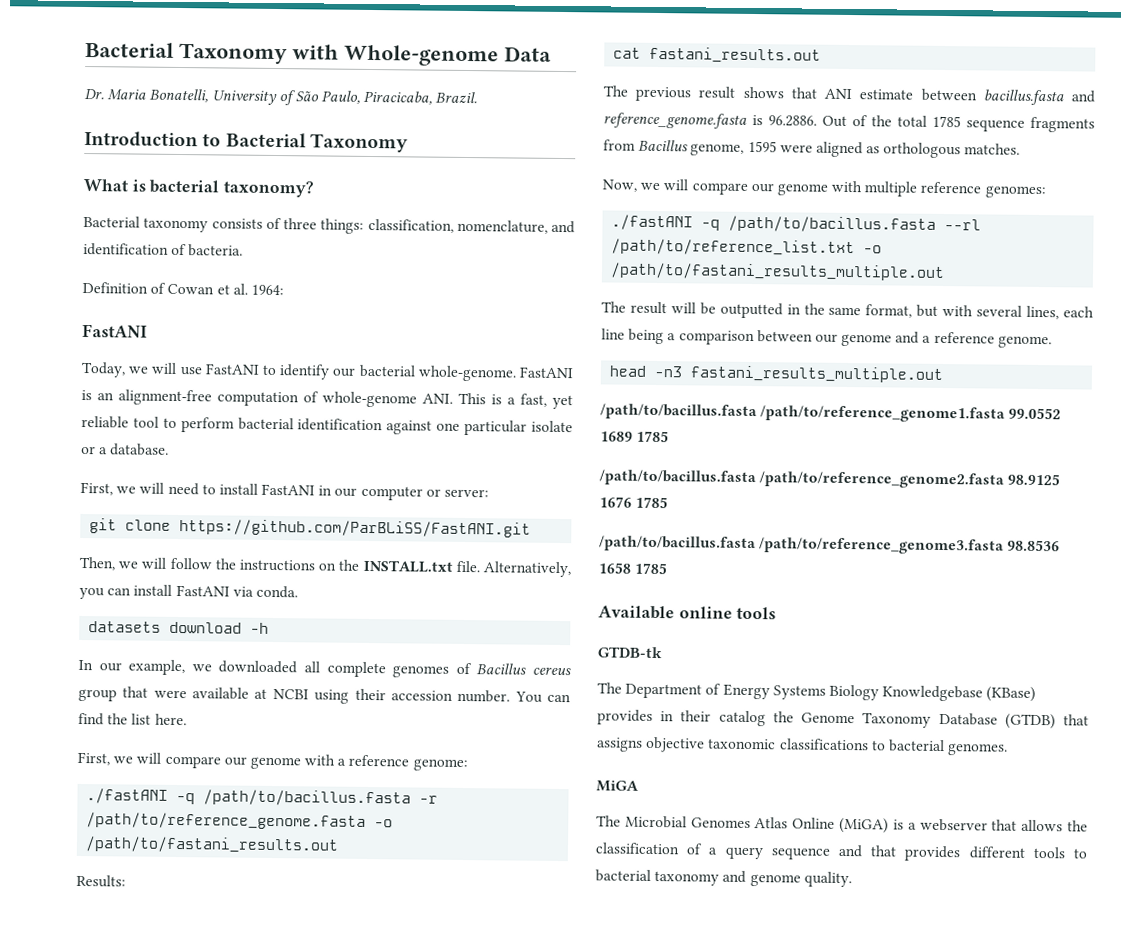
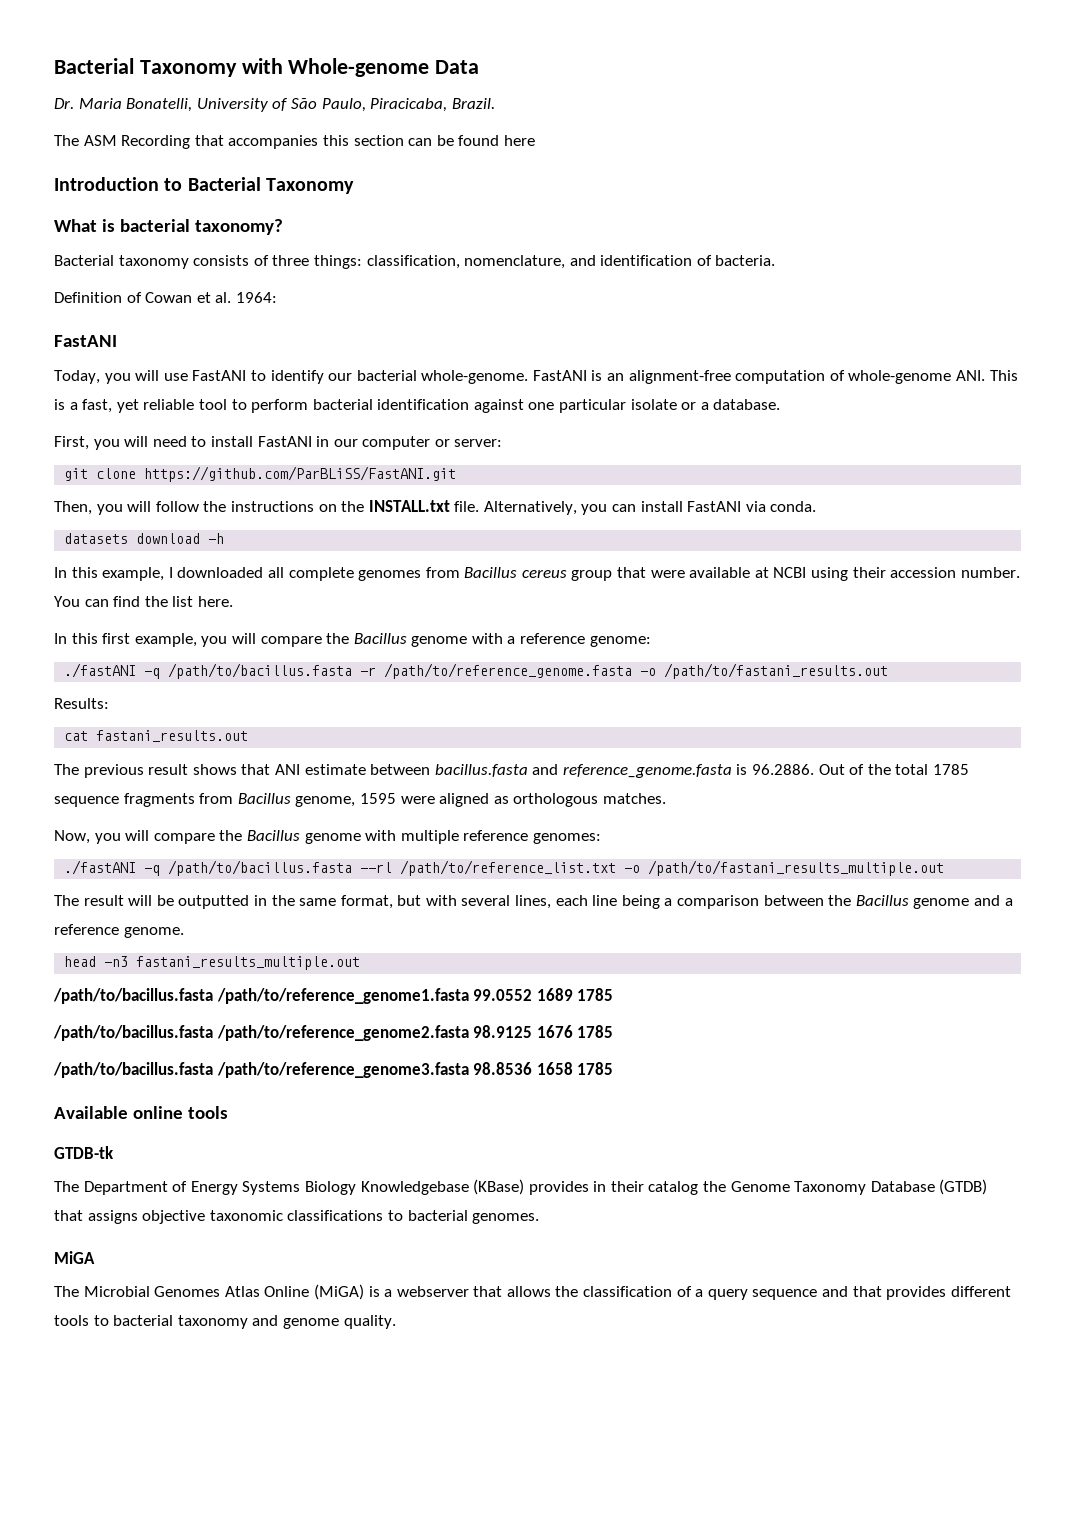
(478, 97) none -> [54,135,535,149] // The ASM Recording that accompanies this section can be found here
[128,366,149,374] we -> [104,373,131,384] you
[116,486,137,494] we -> [93,439,120,450] you
[118,561,139,569] we -> [96,504,123,515] you
[98,659,212,676] our example, we -> [71,567,173,581] this example, I
[455,662,472,675] of -> [425,567,460,578] from
[77,751,247,769] First, we will compare our -> [54,633,407,647] In this first example, you will compare the Bacillus
[640,179,774,195] we will compare our -> [94,830,300,844] you will compare the Bacillus
[814,333,838,343] our -> [828,895,909,906] the Bacillus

+++++

Your goal.
Would you output all of the entries above exactly, keeping the pictures out?

Your solution.
(478, 97) none -> [54,135,535,149] // The ASM Recording that accompanies this section can be found here
[128,366,149,374] we -> [104,373,131,384] you
[116,486,137,494] we -> [93,439,120,450] you
[118,561,139,569] we -> [96,504,123,515] you
[98,659,212,676] our example, we -> [71,567,173,581] this example, I
[455,662,472,675] of -> [425,567,460,578] from
[77,751,247,769] First, we will compare our -> [54,633,407,647] In this first example, you will compare the Bacillus
[640,179,774,195] we will compare our -> [94,830,300,844] you will compare the Bacillus
[814,333,838,343] our -> [828,895,909,906] the Bacillus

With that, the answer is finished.